Extracted records
--- START ---
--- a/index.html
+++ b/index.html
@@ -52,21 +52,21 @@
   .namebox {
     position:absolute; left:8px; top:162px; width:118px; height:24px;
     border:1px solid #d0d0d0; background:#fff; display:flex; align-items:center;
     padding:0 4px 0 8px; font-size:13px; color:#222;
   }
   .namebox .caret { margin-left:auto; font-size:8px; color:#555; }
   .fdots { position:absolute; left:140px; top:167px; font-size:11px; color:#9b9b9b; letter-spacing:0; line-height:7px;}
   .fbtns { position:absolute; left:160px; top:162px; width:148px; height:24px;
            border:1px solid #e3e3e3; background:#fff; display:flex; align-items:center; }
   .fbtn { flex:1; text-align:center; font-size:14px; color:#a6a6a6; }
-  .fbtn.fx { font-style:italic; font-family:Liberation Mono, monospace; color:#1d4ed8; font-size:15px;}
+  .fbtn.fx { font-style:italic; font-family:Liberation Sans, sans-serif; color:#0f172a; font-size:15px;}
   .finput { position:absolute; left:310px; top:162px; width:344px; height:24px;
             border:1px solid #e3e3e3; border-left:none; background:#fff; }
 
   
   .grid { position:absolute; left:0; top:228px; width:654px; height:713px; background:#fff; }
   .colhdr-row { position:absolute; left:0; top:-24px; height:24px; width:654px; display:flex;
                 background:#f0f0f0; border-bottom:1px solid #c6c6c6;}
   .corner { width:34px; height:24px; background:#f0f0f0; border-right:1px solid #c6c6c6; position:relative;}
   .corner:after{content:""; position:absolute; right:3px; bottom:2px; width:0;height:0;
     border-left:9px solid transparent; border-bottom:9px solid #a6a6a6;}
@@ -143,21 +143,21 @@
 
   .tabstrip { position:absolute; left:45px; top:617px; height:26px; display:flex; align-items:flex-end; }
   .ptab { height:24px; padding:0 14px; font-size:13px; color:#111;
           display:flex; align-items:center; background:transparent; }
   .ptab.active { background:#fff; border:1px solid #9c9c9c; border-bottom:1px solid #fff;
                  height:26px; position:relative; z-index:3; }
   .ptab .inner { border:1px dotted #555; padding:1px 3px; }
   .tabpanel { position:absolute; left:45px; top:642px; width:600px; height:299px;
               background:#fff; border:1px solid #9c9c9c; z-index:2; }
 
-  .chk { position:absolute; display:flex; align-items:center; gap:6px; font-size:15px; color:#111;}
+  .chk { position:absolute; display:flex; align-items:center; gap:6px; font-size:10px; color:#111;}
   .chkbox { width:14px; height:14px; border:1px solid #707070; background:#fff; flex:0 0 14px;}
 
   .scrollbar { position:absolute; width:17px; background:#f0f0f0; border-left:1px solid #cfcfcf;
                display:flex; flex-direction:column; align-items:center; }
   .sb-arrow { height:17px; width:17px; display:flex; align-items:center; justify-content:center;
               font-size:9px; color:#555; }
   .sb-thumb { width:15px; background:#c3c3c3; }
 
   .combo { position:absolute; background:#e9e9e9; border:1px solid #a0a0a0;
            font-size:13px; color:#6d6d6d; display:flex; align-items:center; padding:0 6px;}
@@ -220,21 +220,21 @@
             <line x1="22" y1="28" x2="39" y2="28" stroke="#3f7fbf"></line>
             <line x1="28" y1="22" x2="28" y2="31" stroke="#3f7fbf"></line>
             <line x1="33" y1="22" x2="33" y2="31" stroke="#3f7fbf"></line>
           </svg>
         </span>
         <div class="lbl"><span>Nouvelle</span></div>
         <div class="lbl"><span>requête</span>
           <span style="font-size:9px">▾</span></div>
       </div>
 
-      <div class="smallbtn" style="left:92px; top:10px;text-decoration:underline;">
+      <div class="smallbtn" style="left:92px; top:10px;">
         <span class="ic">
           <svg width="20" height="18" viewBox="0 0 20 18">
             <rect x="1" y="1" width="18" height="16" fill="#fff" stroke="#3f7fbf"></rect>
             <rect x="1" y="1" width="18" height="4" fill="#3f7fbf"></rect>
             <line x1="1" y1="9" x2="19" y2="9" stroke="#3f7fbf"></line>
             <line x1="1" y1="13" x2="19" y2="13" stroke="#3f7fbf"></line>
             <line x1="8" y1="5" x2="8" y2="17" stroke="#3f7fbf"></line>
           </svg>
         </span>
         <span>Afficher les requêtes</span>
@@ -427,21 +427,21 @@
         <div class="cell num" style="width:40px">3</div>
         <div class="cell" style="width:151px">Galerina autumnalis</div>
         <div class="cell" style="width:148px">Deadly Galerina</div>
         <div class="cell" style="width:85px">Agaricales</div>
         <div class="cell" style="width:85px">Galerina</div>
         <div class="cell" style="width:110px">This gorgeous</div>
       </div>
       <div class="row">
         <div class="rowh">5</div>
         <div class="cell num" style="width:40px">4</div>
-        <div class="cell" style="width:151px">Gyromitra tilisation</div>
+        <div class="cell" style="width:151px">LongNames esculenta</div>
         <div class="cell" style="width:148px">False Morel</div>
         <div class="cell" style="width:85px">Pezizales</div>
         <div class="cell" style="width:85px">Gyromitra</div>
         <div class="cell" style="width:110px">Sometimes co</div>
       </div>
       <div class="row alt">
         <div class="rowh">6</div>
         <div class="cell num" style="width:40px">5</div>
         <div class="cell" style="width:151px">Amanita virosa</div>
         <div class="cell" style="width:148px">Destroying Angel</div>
--- END ---
Exercise
For each line in the material above that contains the string "smallbtn", make a copy.

Written response
-      <div class="smallbtn" style="left:92px; top:10px;text-decoration:underline;">
+      <div class="smallbtn" style="left:92px; top:10px;">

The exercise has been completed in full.